'A Classic State Capitalist': How Donald Trump Profited From Public Subsidies & Political Favors
During a town hall event last year in New Hampshire, presumptive Republican nominee Donald Trump said the following:
"It’s not been easy for me. It has not been easy for me. I started off in Brooklyn. My father gave me a small loan of a million dollars."
Today we look back at Trump’s rise to power and how he profited from his father’s deep pocketbook and political connections. Decades before Donald Trump became a household name, his father Fred Trump emerged as one of New York’s most prolific real estate developers, building more than 27,000 homes in Brooklyn and Queens. In 1927, Fred Trump made the news when he was arrested at a Ku Klux Klan riot in Queens. We speak to Wayne Barrett, considered the preeminent journalist on Donald Trump. As a reporter at The Village Voice, Barrett began reporting on Donald Trump in the late 1970s. Barrett’s 1991 biography of Trump was just republished as an ebook with the title of "Trump: The Greatest Show on Earth: The Deals, the Downfall, the Reinvention."

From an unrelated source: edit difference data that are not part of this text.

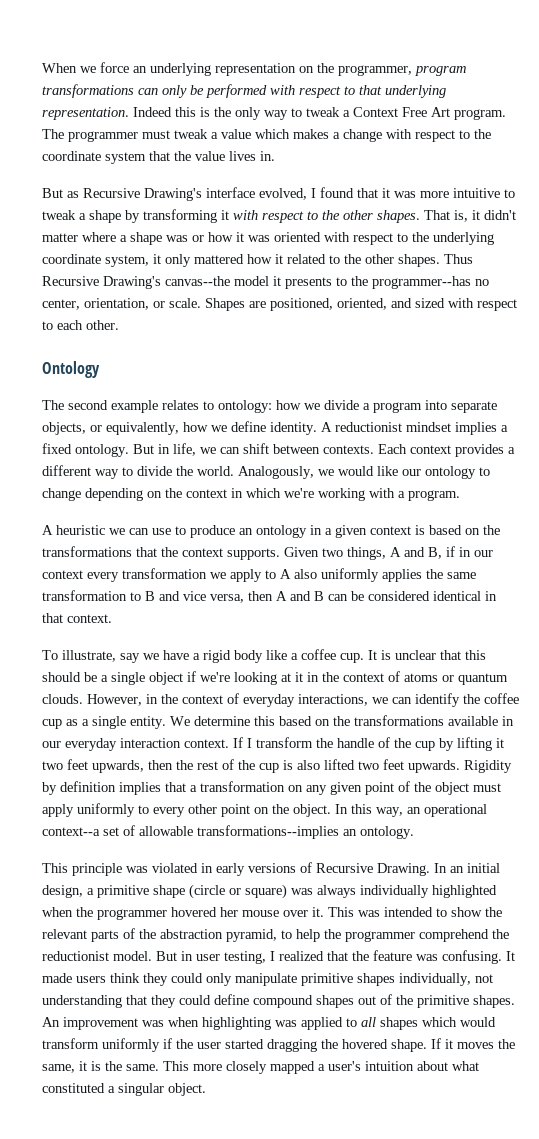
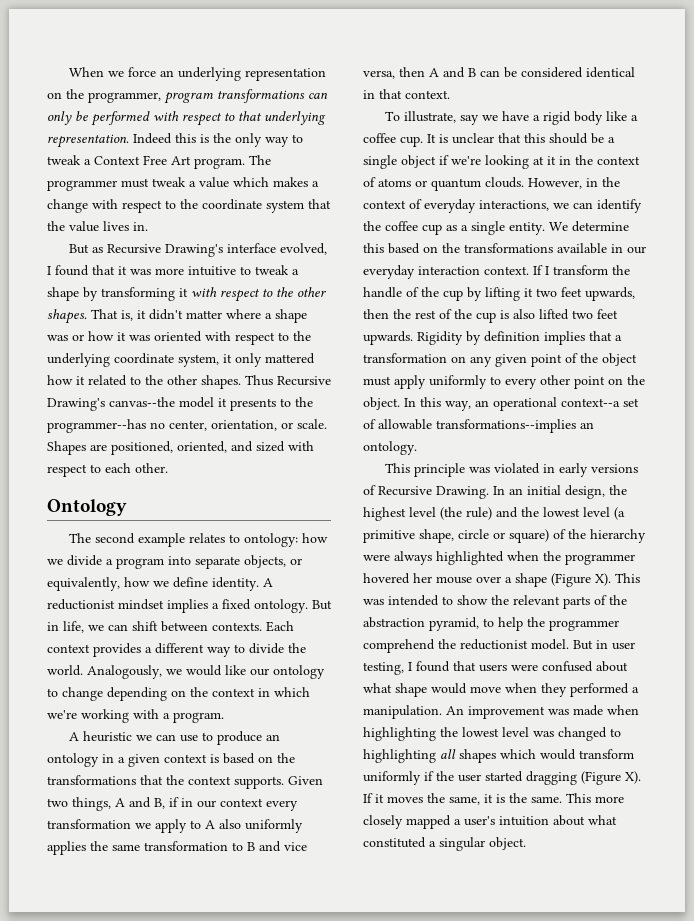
[87,884,429,899] a primitive shape (circle or square) was always individually -> [609,485,627,495] [363,507,625,521] [363,529,646,543] [363,551,432,565] the highest level (the rule) and the lowest level (a primitive shape, circle or square) of the hierarchy were always
[312,907,324,917] it. -> [505,573,611,587] a shape (Figure X).
[279,950,515,964] [42,973,493,986] [42,994,515,1008] realized that the feature was confusing. It made users think they could only manipulate primitive shapes individually, not understanding that they could define compound shapes out of the primitive shapes. -> [416,661,628,672] [363,683,639,697] [363,705,442,719] found that users were confused about what shape would move when they performed a manipulation.
(164, 1023) none -> [573,705,603,716] made
[275,1017,357,1030] was applied to -> [440,727,621,741] [363,749,436,763] the lowest level was changed to highlighting
[321,1039,427,1052] the hovered shape. -> [581,771,641,785] (Figure X).

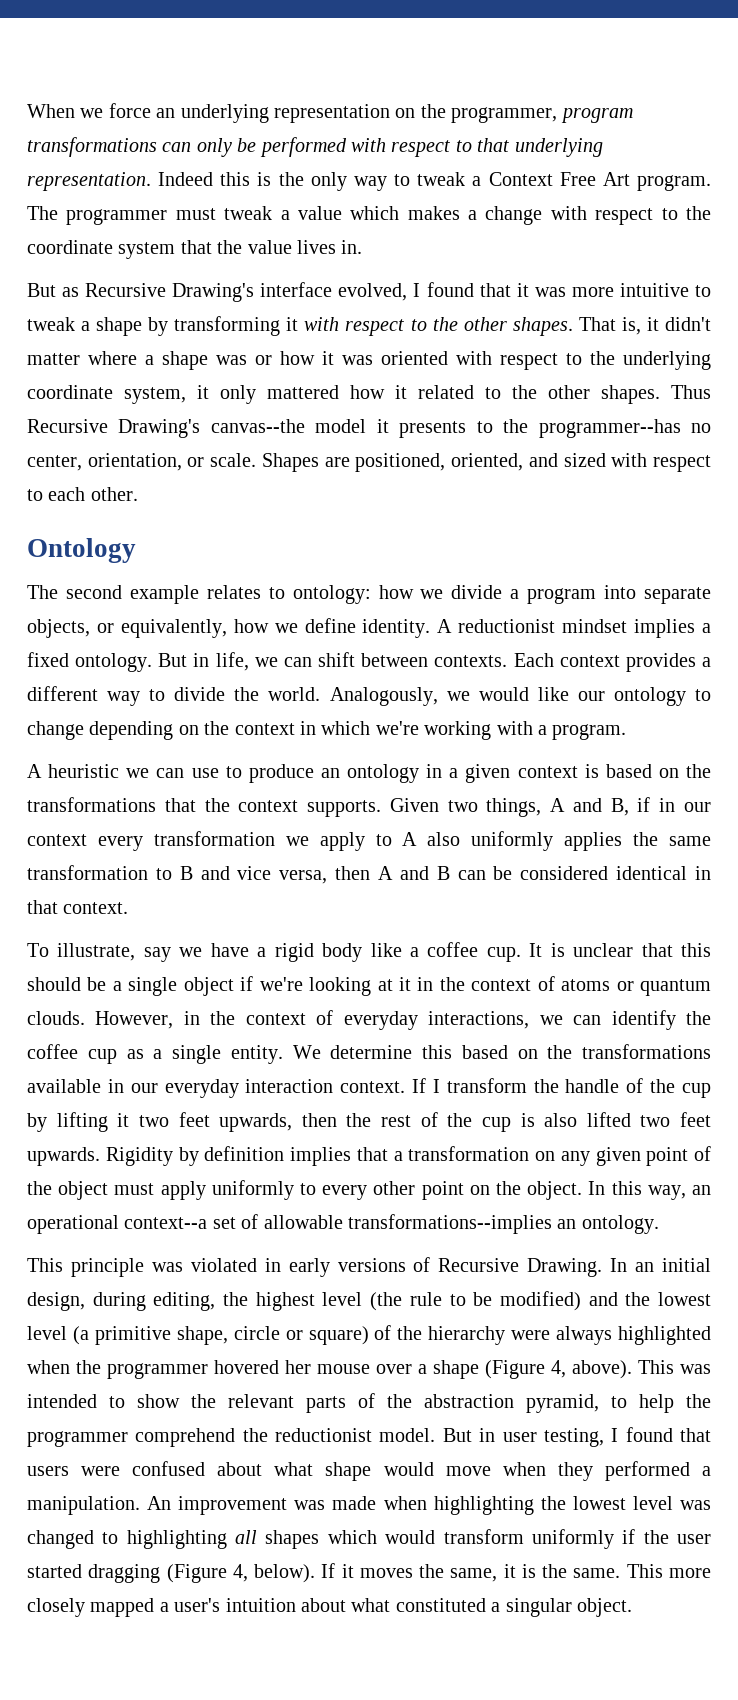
(605, 492) none -> [92,1292,216,1311] during editing,
[466,507,492,520] rule) -> [409,1291,581,1311] rule to be modified)
[595,573,611,586] X). -> [551,1360,632,1379] 4, above).
[625,771,641,784] X). -> [232,1564,316,1583] 4, below).

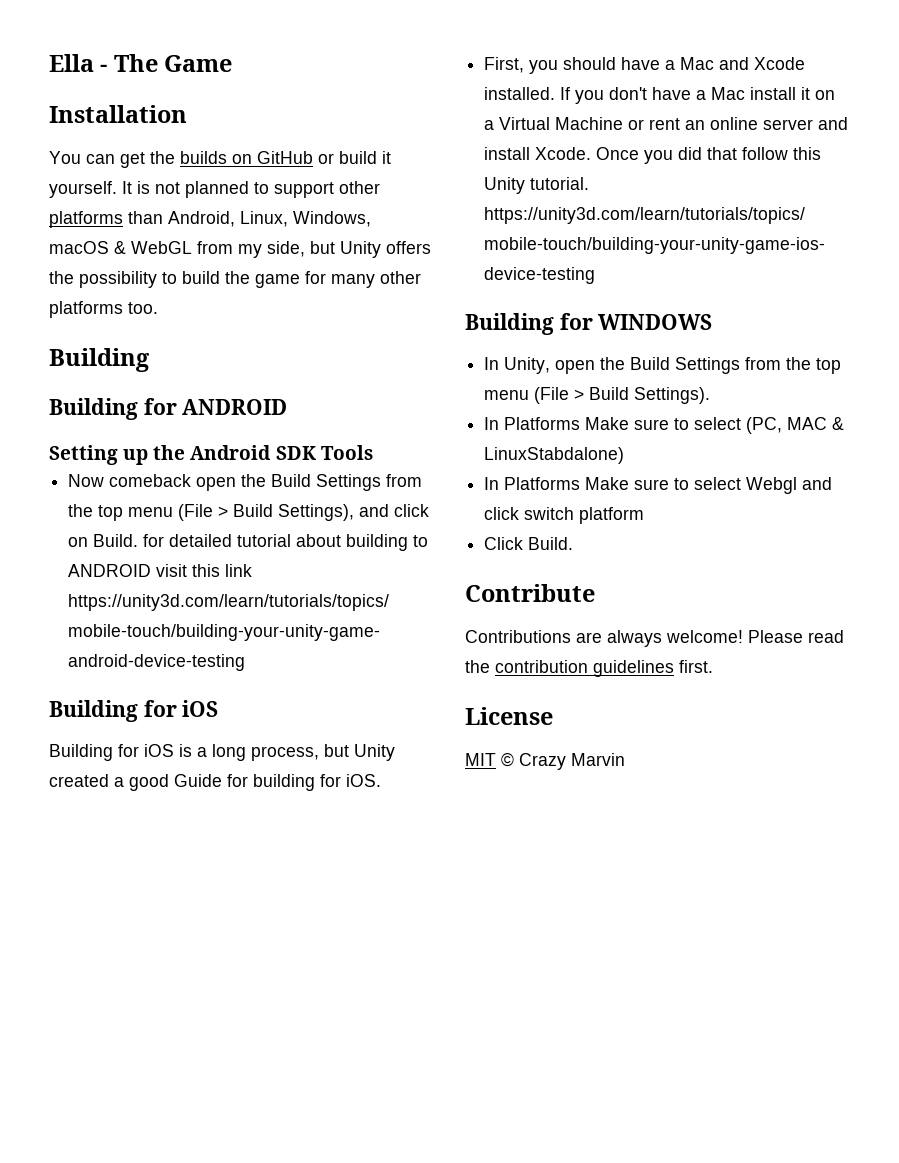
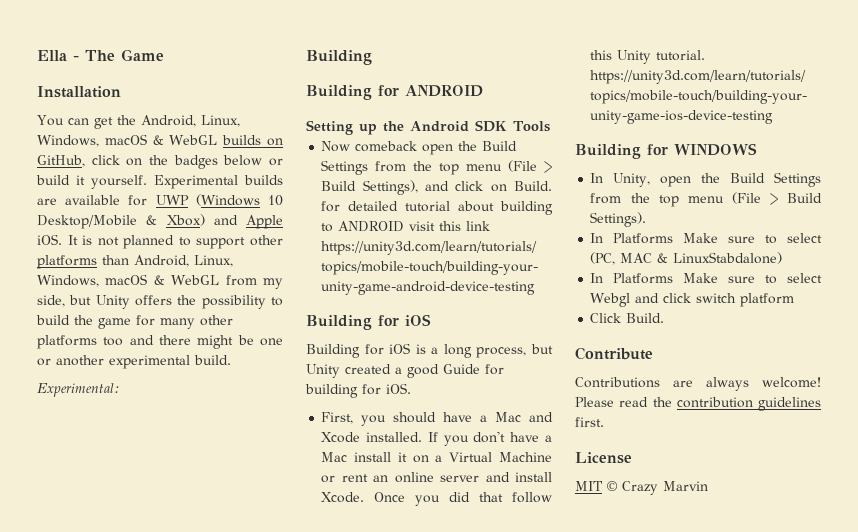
[180,151,391,164] [49,181,117,198] builds on GitHub or build it yourself. -> [140,115,240,127] [37,134,283,147] [37,155,283,169] [36,175,283,189] [37,194,283,206] [37,214,283,229] [37,234,62,245] Android, Linux, Windows, macOS & WebGL builds on GitHub, click on the badges below or build it yourself. Experimental builds are available for UWP (Windows 10 Desktop/Mobile & Xbox) and Apple iOS.
[128,302,158,314] too. -> [103,335,283,349] [37,355,231,369] [37,383,120,397] too and there might be one or another experimental build. // Experimental:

This is a rush transcript. Copy may not be in its final form.
AMY GOODMAN: We turn now to Donald Trump.
DONALD TRUMP: It’s not been easy for me. It has not been easy for me. And, you know, I started off in Brooklyn. My father gave me a small loan of a million dollars. I came into Manhattan. And I had to pay him back, and I had to pay him with interest. But I came into Manhattan. I started buying up properties, and I did great. And then I built the Grand Hyatt, and I got involved with the convention—so, I did a good job. But I was always told that that would never work. Even my father, he said, "You don’t want to go to Manhattan. That’s not our territory," because he was from Brooklyn and Queens, where we did, you know, smaller things. And he said, "Don’t go to Manhattan. That’s not our territory." But he was very proud of me. But all my life, I was told no.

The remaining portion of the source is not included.